WORK REQUEST
The required result is a copy of each line below in which "position" appears.

SUPPLIED INFORMATION
◆ ◆ ◆ ◆

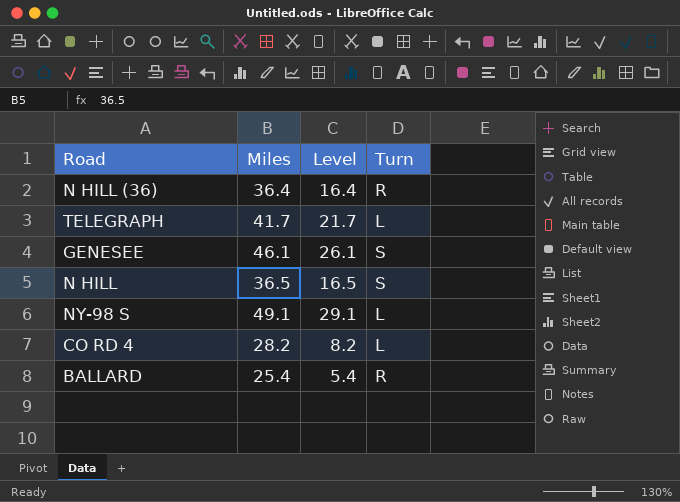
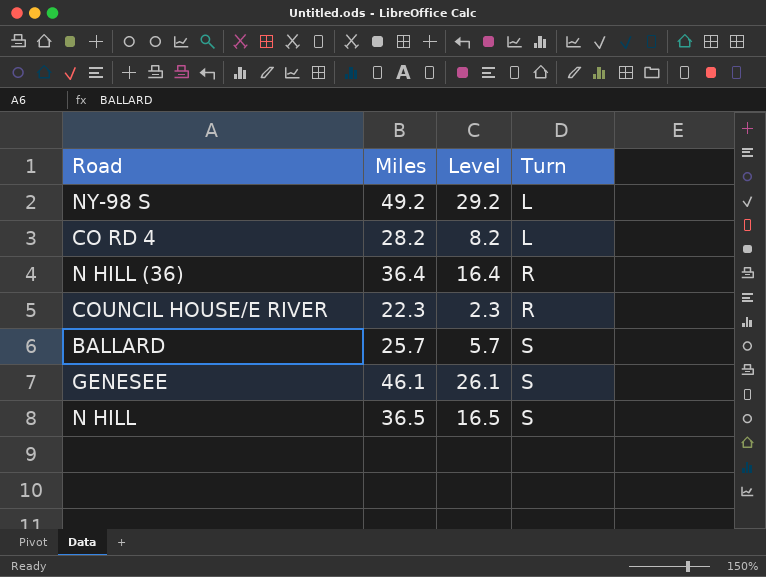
row order: none -> Turn ascending
row TELEGRAPH: 41.7 | 21.7 | L -> none
NY-98 S | Miles: 49.1 -> 49.2
NY-98 S | Level: 29.1 -> 29.2
row COUNCIL HOUSE/E RIVER: none -> 22.3 | 2.3 | R
BALLARD | Miles: 25.4 -> 25.7
BALLARD | Level: 5.4 -> 5.7
BALLARD | Turn: R -> S

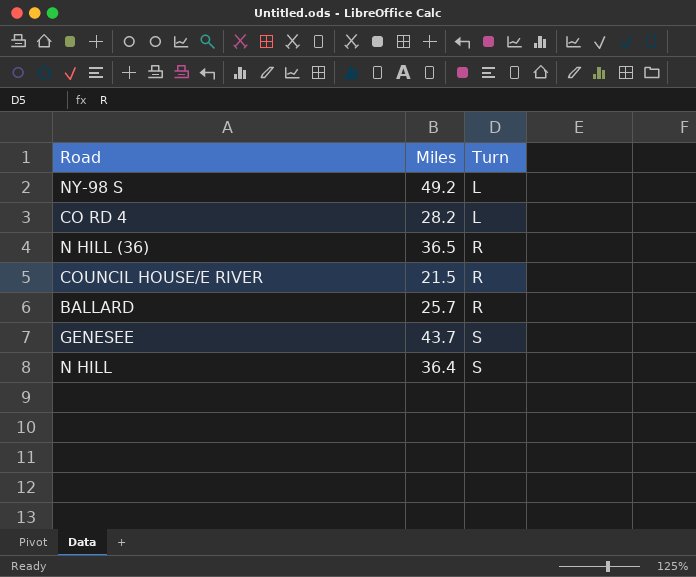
column Level | formula: [Miles] - 20 -> none
N HILL (36) | Miles: 36.4 -> 36.5
COUNCIL HOUSE/E RIVER | Miles: 22.3 -> 21.5
BALLARD | Turn: S -> R
GENESEE | Miles: 46.1 -> 43.7
N HILL | Miles: 36.5 -> 36.4

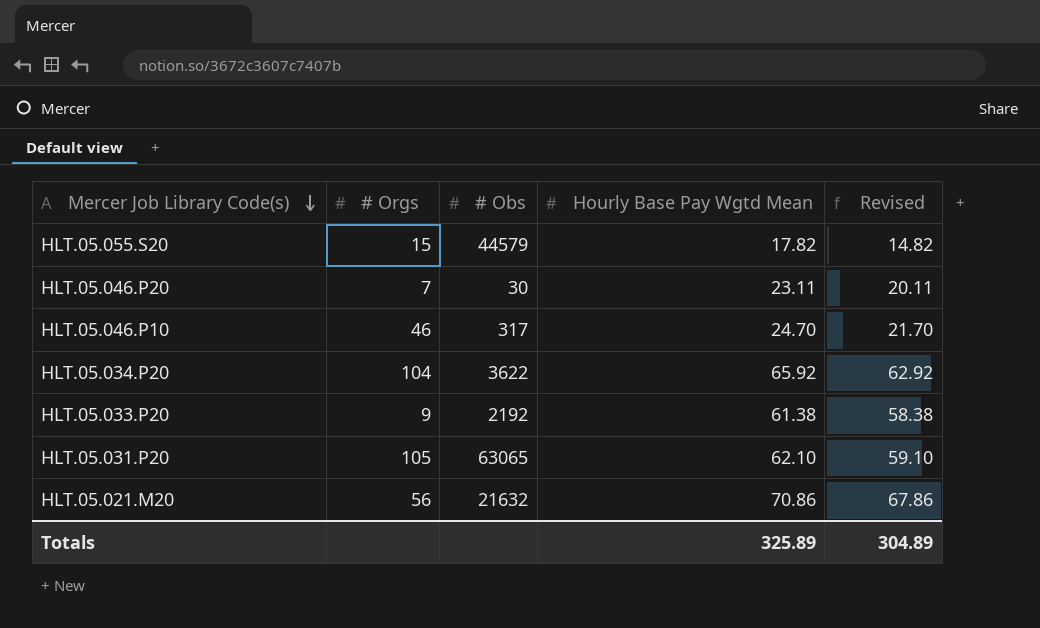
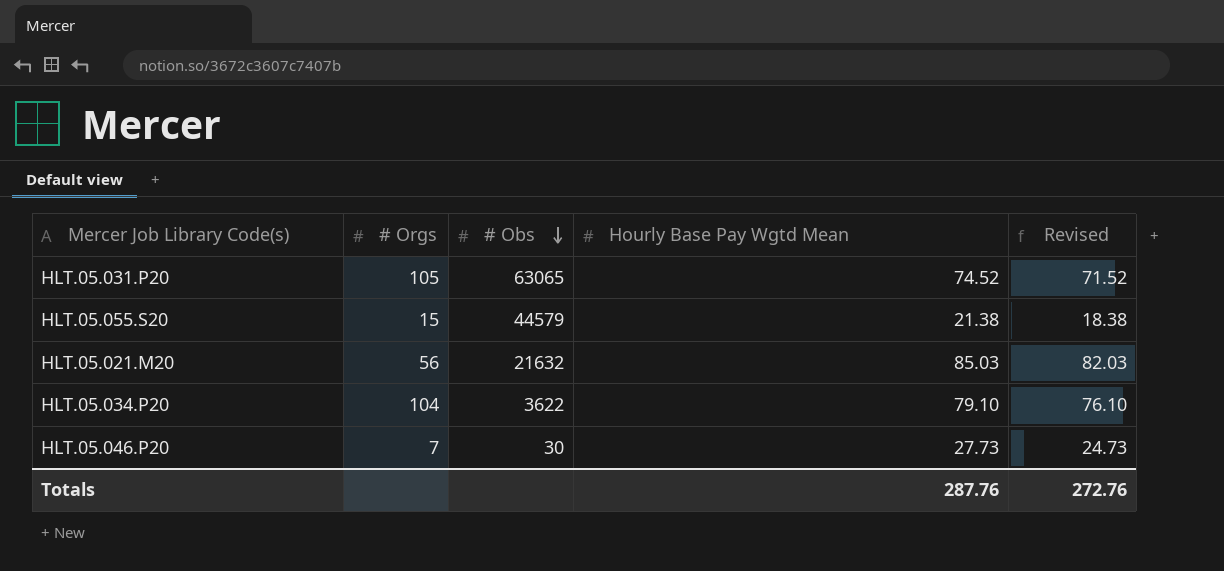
row order: Mercer Job Library Code(s) descending -> # Obs descending
row HLT.05.046.P10: 46 | 317 | 24.70 | 21.70 -> none
row HLT.05.033.P20: 9 | 2192 | 61.38 | 58.38 -> none
HLT.05.031.P20 | Hourly Base Pay Wgtd Mean: 62.10 -> 74.52
HLT.05.031.P20 | Revised: 59.10 -> 71.52
HLT.05.055.S20 | Hourly Base Pay Wgtd Mean: 17.82 -> 21.38
HLT.05.055.S20 | Revised: 14.82 -> 18.38
HLT.05.021.M20 | Hourly Base Pay Wgtd Mean: 70.86 -> 85.03
HLT.05.021.M20 | Revised: 67.86 -> 82.03
HLT.05.034.P20 | Hourly Base Pay Wgtd Mean: 65.92 -> 79.10
HLT.05.034.P20 | Revised: 62.92 -> 76.10
HLT.05.046.P20 | Hourly Base Pay Wgtd Mean: 23.11 -> 27.73
HLT.05.046.P20 | Revised: 20.11 -> 24.73
Totals | Hourly Base Pay Wgtd Mean: 325.89 -> 287.76
Totals | Revised: 304.89 -> 272.76

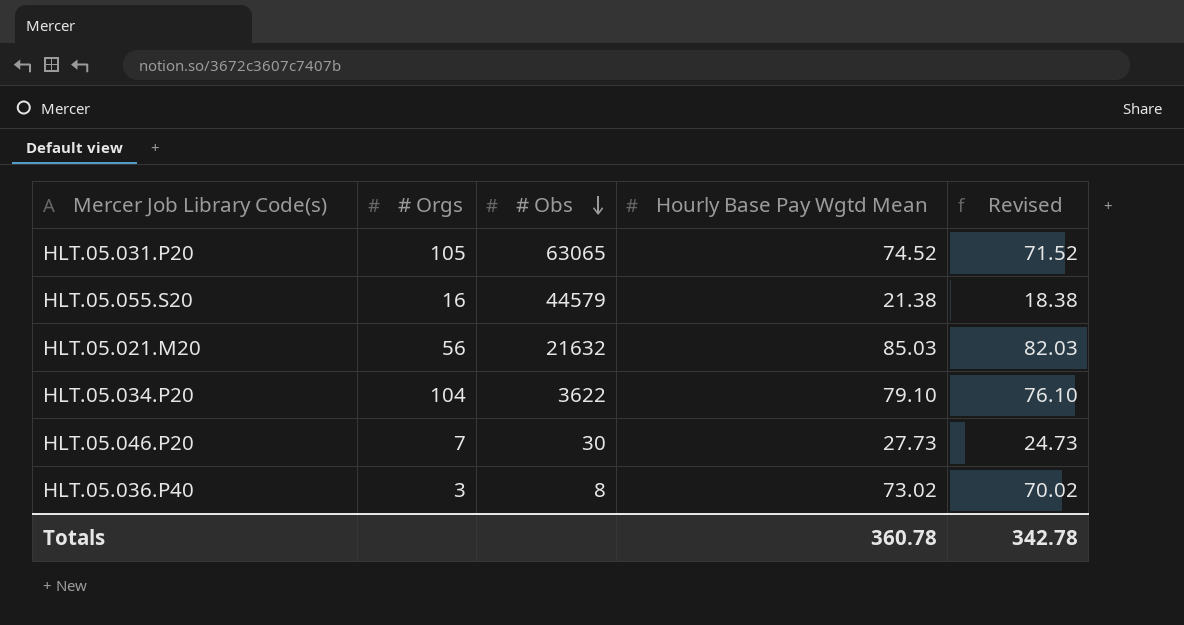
HLT.05.055.S20 | # Orgs: 15 -> 16
row HLT.05.036.P40: none -> 3 | 8 | 73.02 | 70.02
Totals | Hourly Base Pay Wgtd Mean: 287.76 -> 360.78
Totals | Revised: 272.76 -> 342.78

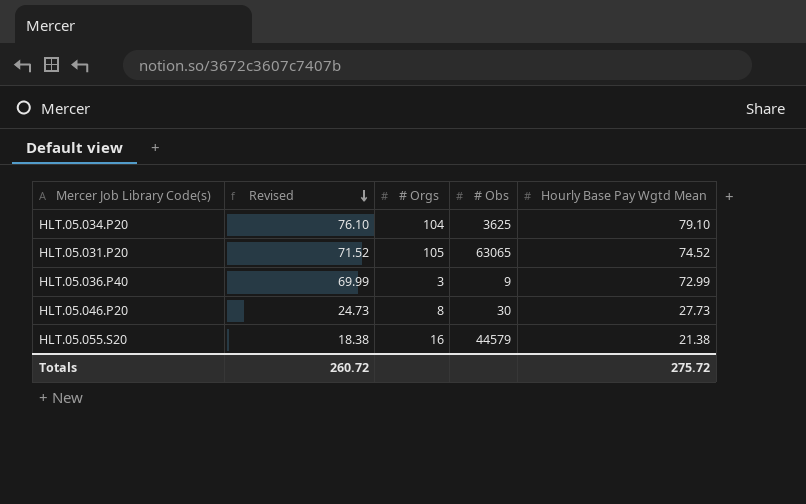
row order: # Obs descending -> Revised descending
column Revised | position: 5 -> 2
row HLT.05.021.M20: 56 | 21632 | 85.03 | 82.03 -> none
HLT.05.034.P20 | # Obs: 3622 -> 3625
HLT.05.036.P40 | Revised: 70.02 -> 69.99
HLT.05.036.P40 | # Obs: 8 -> 9
HLT.05.036.P40 | Hourly Base Pay Wgtd Mean: 73.02 -> 72.99
HLT.05.046.P20 | # Orgs: 7 -> 8
Totals | Revised: 342.78 -> 260.72
Totals | Hourly Base Pay Wgtd Mean: 360.78 -> 275.72

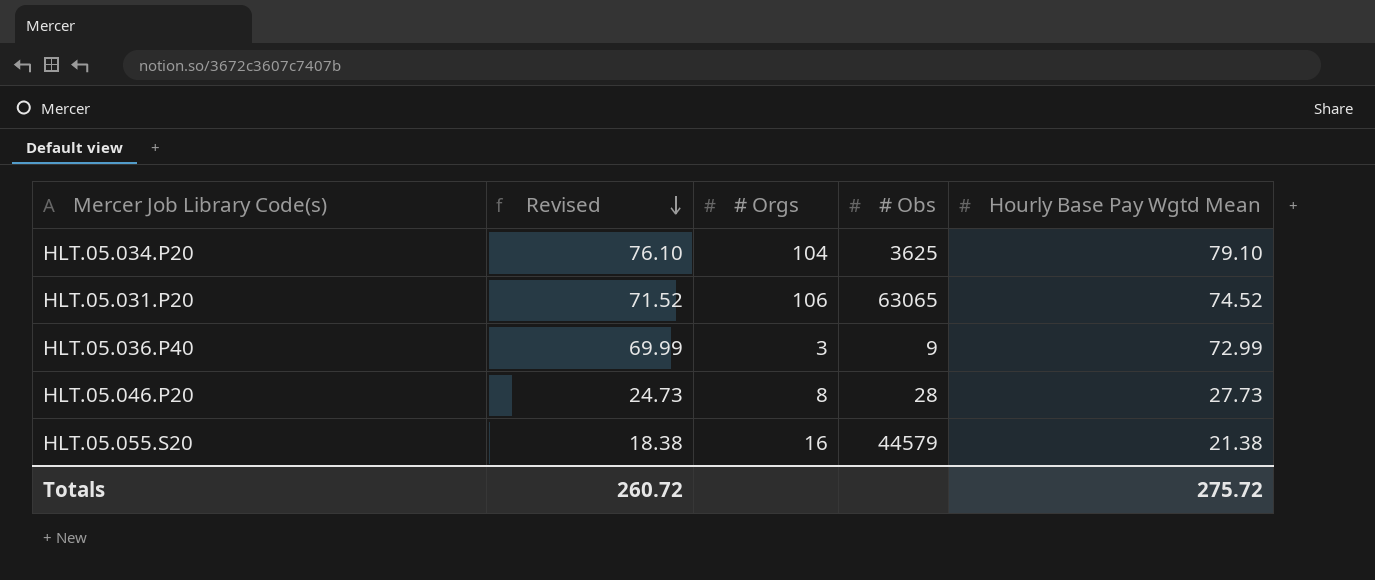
HLT.05.031.P20 | # Orgs: 105 -> 106
HLT.05.046.P20 | # Obs: 30 -> 28

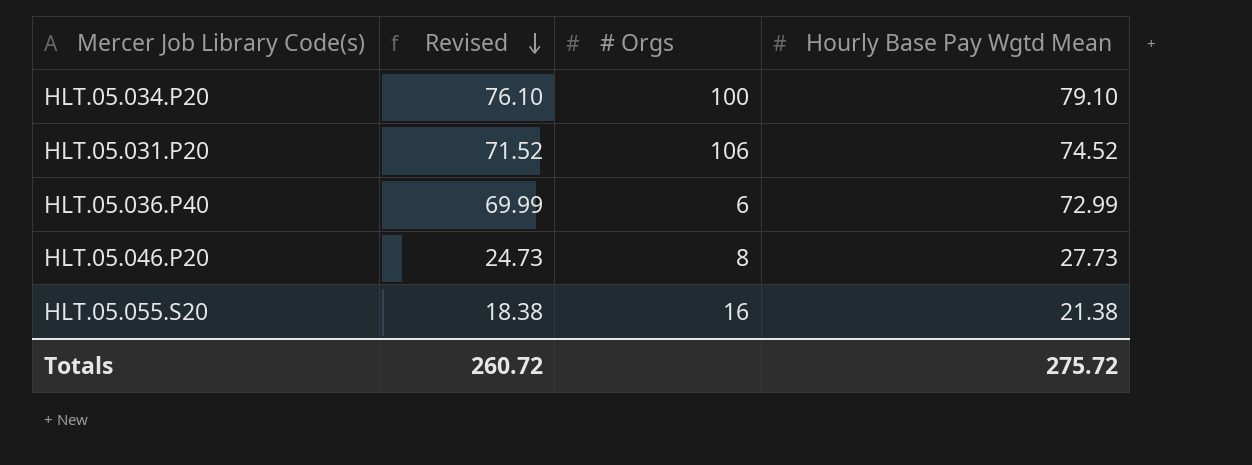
column # Obs | position: 4 -> none
HLT.05.034.P20 | # Orgs: 104 -> 100
HLT.05.036.P40 | # Orgs: 3 -> 6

◆ ◆ ◆ ◆

ANSWER BOX
column Revised | position: 5 -> 2
column # Obs | position: 4 -> none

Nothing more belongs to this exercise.